### What the task requires
From the line containing "polishing machine india" to the end of the records, print every line exactly, both ends included, and leave out the pictures.

--------

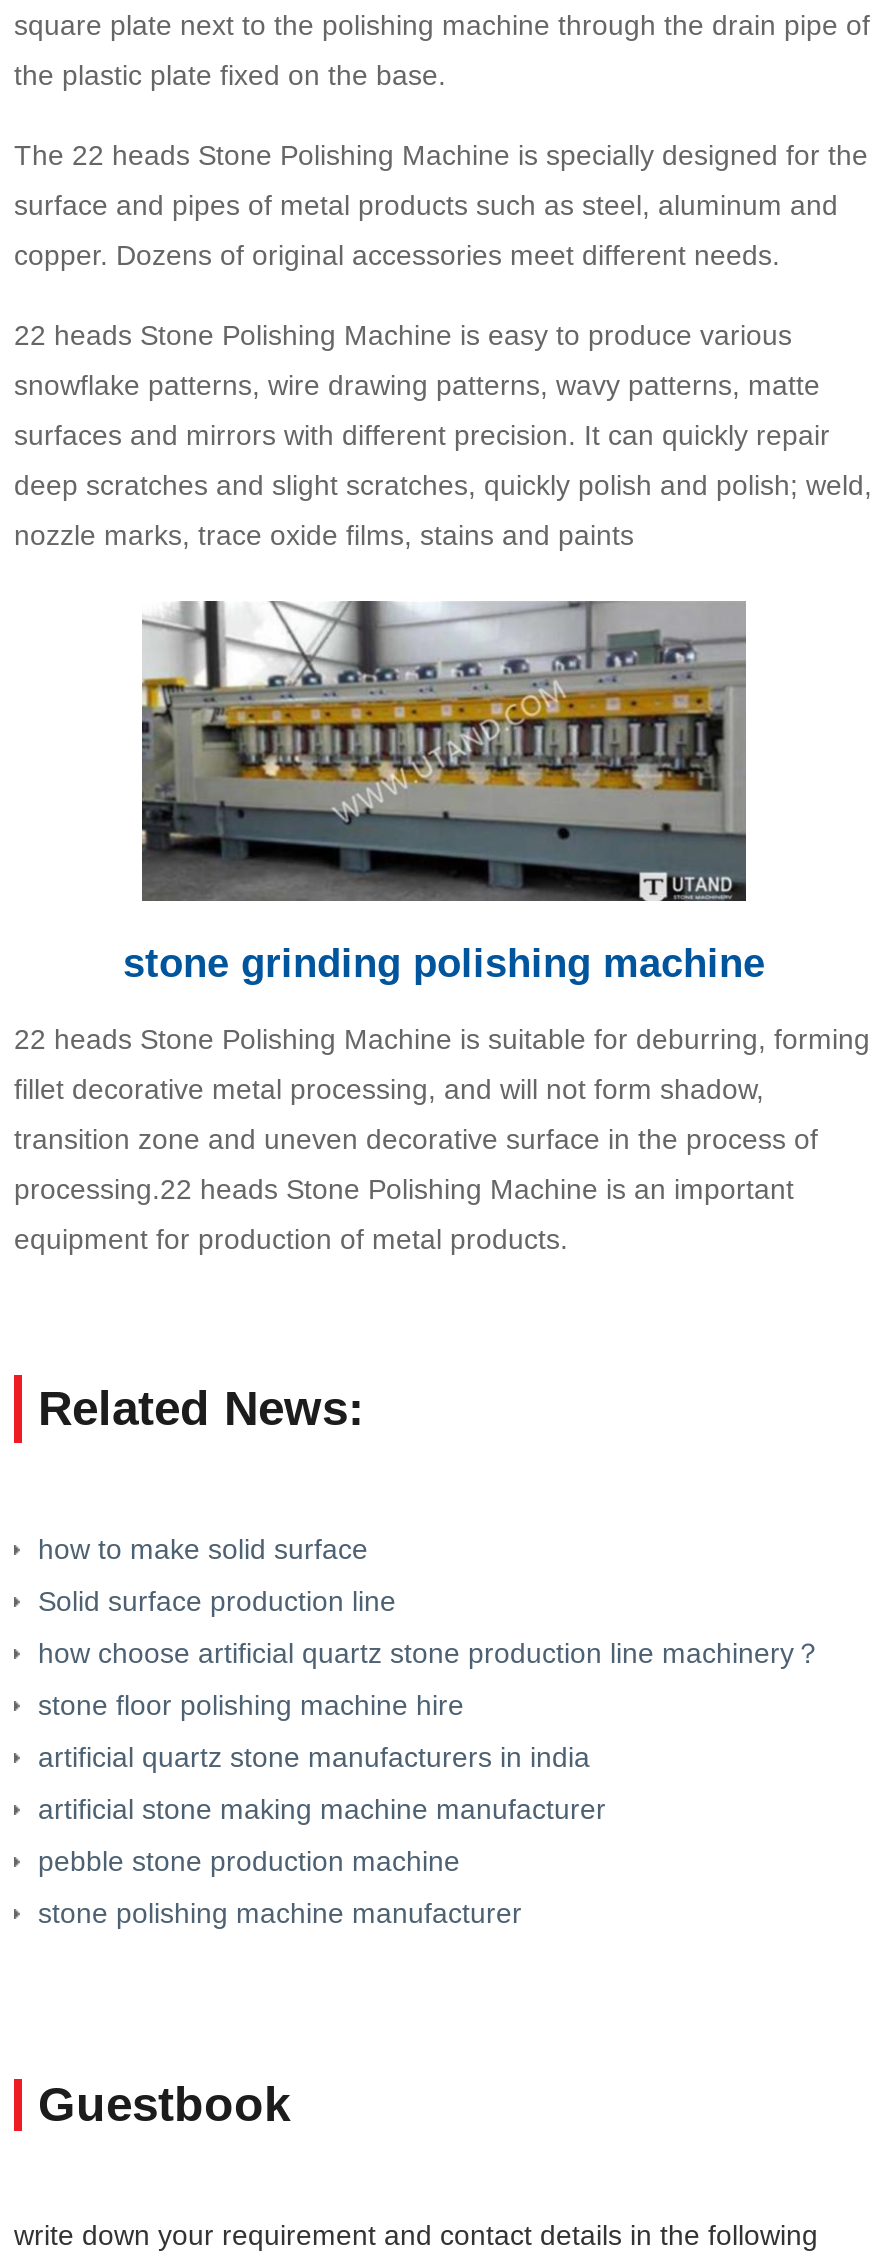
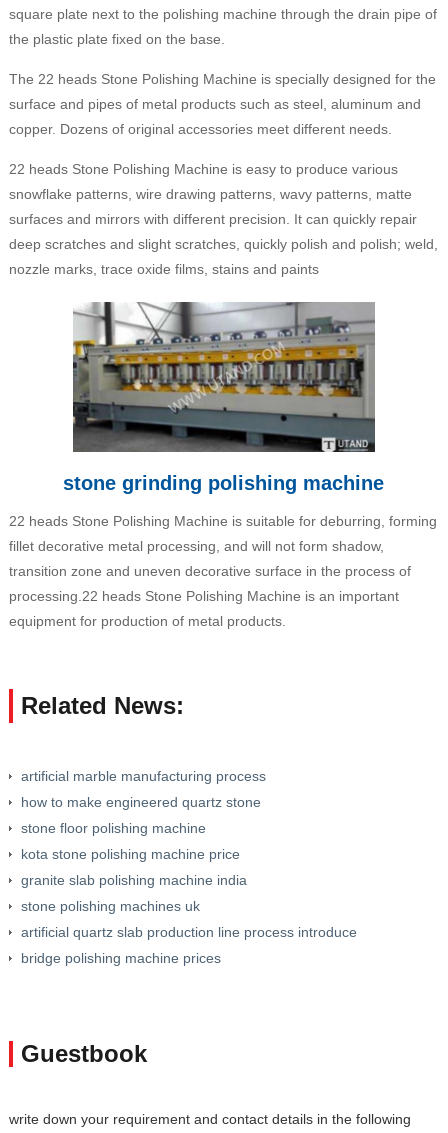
- how to make solid surface
+ artificial marble manufacturing process

- Solid surface production line
+ how to make engineered quartz stone

- how choose artificial quartz stone production line machinery？
+ stone floor polishing machine

- stone floor polishing machine hire
+ kota stone polishing machine price

- artificial quartz stone manufacturers in india
+ granite slab polishing machine india

- artificial stone making machine manufacturer
+ stone polishing machines uk

- pebble stone production machine
+ artificial quartz slab production line process introduce

- stone polishing machine manufacturer
+ bridge polishing machine prices
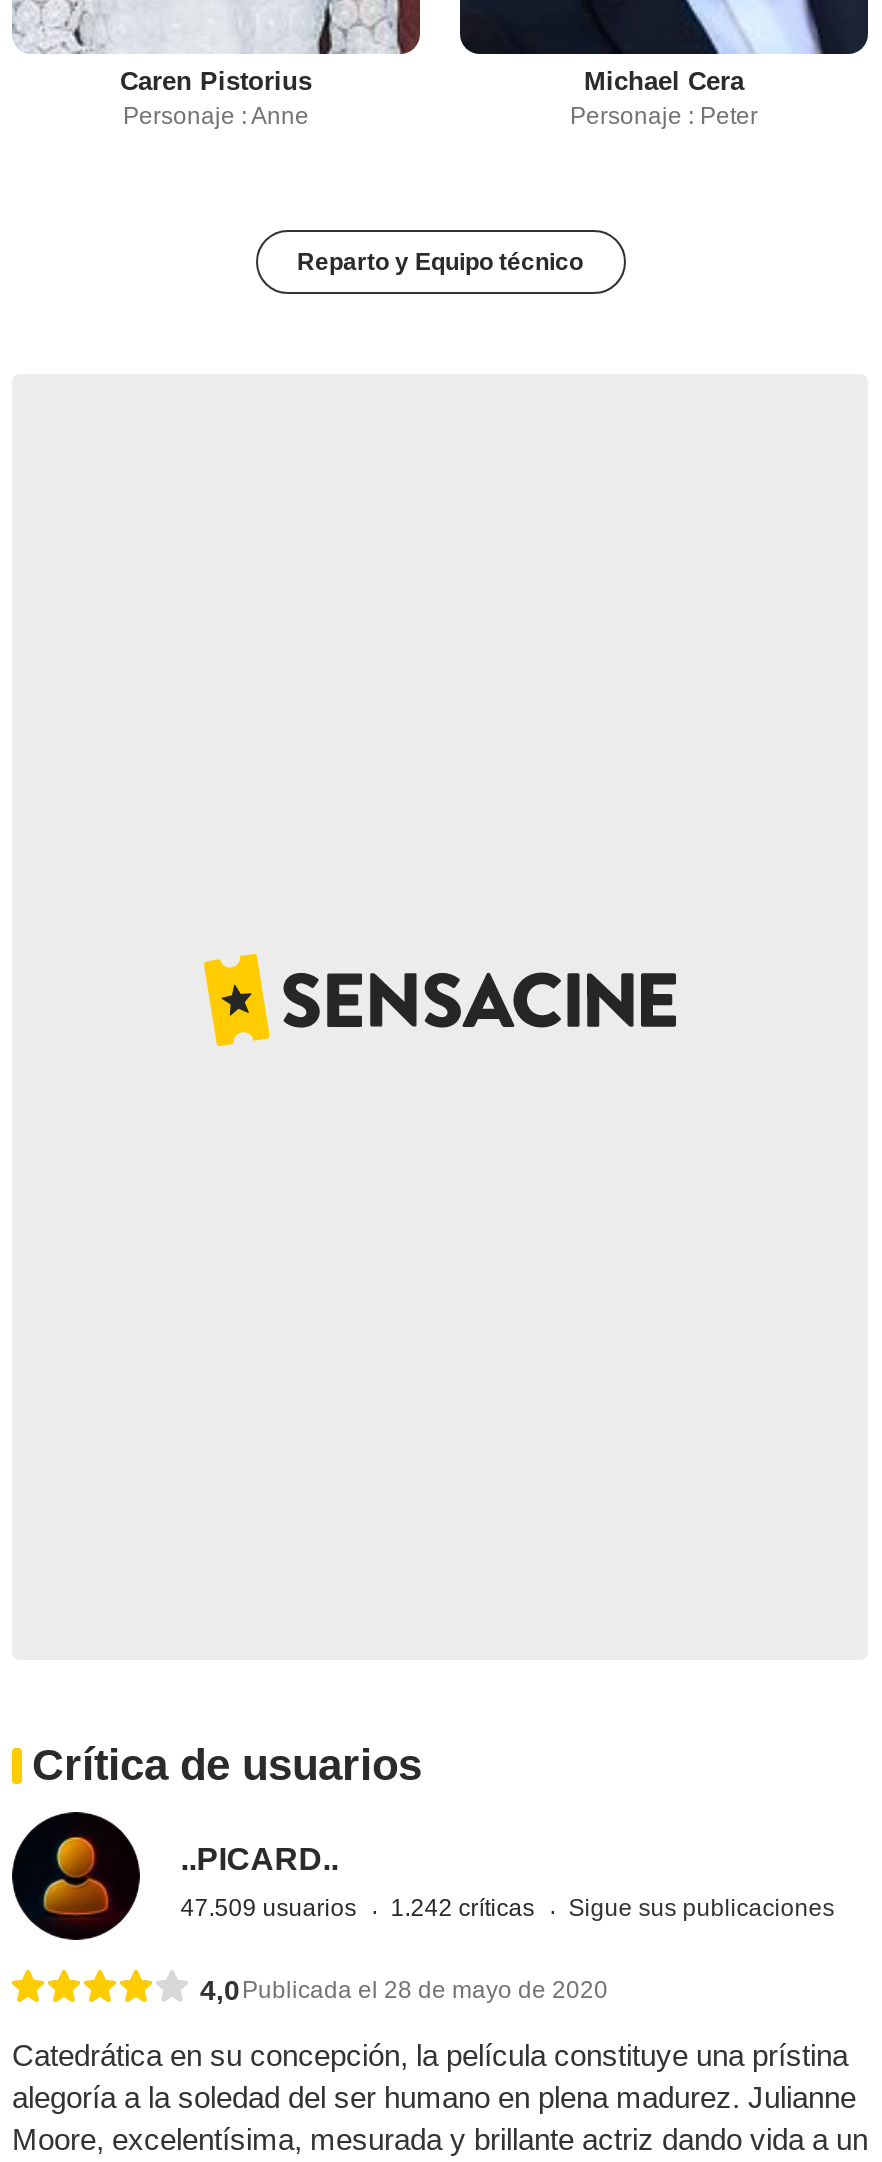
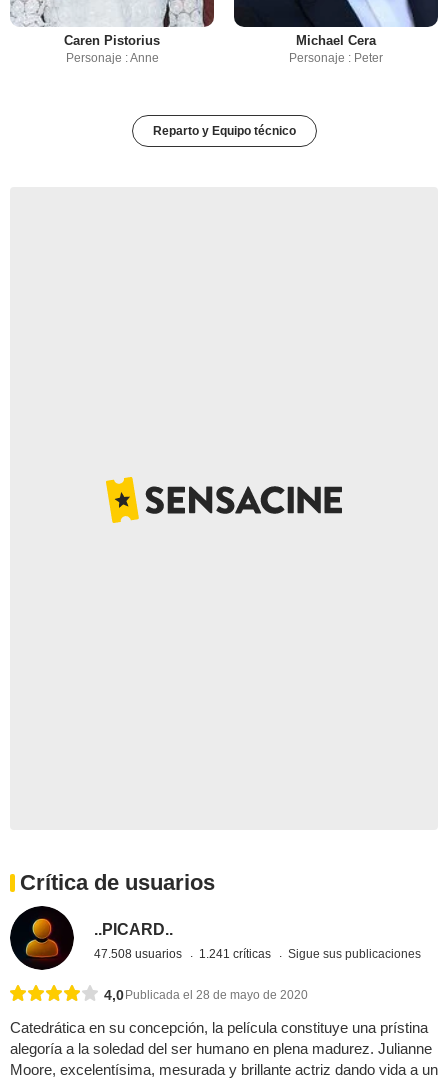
- 47.509 usuarios
+ 47.508 usuarios

- 1.242 críticas
+ 1.241 críticas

--------

### Response to this task
+ granite slab polishing machine india

- artificial stone making machine manufacturer
+ stone polishing machines uk

- pebble stone production machine
+ artificial quartz slab production line process introduce

- stone polishing machine manufacturer
+ bridge polishing machine prices
- 47.509 usuarios
+ 47.508 usuarios

- 1.242 críticas
+ 1.241 críticas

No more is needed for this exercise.